Start of Stored data

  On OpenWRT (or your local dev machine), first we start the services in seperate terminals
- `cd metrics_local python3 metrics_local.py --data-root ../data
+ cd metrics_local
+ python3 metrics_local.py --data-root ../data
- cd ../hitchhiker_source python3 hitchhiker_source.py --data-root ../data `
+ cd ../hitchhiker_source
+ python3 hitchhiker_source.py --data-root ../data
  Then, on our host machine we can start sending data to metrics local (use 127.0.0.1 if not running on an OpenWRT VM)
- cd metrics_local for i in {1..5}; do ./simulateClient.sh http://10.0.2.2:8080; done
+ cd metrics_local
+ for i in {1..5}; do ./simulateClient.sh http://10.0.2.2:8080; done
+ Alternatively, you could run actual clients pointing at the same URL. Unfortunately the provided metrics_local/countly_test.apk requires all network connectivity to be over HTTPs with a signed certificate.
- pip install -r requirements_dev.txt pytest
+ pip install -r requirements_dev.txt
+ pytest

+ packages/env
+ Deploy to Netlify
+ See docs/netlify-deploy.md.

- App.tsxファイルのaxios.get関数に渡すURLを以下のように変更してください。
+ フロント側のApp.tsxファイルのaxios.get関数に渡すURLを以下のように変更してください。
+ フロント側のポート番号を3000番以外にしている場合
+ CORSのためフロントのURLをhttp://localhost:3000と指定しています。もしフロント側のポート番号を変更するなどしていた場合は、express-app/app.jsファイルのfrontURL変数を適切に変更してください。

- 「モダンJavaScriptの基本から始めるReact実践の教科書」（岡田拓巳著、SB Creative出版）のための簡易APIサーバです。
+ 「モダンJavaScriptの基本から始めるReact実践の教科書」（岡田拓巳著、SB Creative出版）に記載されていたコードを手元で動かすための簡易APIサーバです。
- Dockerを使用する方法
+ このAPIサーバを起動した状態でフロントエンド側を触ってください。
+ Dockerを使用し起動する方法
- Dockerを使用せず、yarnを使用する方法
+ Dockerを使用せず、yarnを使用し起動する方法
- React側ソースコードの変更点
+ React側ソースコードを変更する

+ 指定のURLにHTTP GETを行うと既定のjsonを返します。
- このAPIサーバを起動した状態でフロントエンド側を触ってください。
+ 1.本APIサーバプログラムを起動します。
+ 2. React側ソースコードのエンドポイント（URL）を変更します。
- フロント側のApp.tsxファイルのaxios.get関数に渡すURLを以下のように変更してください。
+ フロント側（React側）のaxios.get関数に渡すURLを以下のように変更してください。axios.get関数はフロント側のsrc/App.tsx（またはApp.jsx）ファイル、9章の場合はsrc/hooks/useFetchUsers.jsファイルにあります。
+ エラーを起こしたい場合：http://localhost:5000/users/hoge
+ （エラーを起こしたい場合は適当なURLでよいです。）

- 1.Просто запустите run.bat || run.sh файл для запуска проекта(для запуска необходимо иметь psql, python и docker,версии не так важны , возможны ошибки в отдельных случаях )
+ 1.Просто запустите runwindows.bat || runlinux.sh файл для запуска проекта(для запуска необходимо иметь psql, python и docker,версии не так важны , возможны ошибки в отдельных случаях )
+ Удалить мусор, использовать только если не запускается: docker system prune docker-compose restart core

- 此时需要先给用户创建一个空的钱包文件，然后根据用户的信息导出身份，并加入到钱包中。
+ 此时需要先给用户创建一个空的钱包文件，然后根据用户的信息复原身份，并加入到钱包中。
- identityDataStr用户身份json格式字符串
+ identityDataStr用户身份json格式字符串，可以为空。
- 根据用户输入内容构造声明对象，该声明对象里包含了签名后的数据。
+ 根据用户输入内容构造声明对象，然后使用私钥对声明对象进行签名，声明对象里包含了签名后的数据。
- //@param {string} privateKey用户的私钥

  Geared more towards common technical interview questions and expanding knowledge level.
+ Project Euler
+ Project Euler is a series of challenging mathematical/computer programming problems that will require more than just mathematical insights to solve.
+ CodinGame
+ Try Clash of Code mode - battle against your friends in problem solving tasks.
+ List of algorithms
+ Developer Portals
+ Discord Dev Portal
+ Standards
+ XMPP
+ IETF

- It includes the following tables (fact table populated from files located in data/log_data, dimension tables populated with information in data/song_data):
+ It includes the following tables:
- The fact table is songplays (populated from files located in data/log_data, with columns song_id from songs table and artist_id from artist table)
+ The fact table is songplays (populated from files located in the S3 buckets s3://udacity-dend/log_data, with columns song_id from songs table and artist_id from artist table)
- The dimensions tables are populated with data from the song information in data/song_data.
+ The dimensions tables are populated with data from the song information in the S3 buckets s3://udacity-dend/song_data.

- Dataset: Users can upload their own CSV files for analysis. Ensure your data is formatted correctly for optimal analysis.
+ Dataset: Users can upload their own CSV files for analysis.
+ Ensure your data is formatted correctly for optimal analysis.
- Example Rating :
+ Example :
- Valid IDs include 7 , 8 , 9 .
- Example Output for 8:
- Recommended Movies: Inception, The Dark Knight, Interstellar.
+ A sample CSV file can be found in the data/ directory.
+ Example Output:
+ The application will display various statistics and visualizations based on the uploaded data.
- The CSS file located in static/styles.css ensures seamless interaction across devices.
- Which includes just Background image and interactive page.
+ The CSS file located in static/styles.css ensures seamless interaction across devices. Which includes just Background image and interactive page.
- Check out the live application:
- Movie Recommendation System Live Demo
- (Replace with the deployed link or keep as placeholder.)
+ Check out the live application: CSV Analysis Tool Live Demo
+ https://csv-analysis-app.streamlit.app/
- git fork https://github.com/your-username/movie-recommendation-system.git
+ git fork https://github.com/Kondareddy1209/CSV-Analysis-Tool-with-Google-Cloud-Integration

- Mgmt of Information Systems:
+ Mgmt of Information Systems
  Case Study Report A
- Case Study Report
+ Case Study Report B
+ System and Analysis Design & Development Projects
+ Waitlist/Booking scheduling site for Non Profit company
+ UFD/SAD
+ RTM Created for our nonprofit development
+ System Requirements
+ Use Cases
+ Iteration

End of Stored data

> _Problem_
Copy the lines above exactly. Start with the line containing "- The fact table", end with the line containing "- The dimensions", and include both.

> _Exercise result_
- The fact table is songplays (populated from files located in data/log_data, with columns song_id from songs table and artist_id from artist table)
+ The fact table is songplays (populated from files located in the S3 buckets s3://udacity-dend/log_data, with columns song_id from songs table and artist_id from artist table)
- The dimensions tables are populated with data from the song information in data/song_data.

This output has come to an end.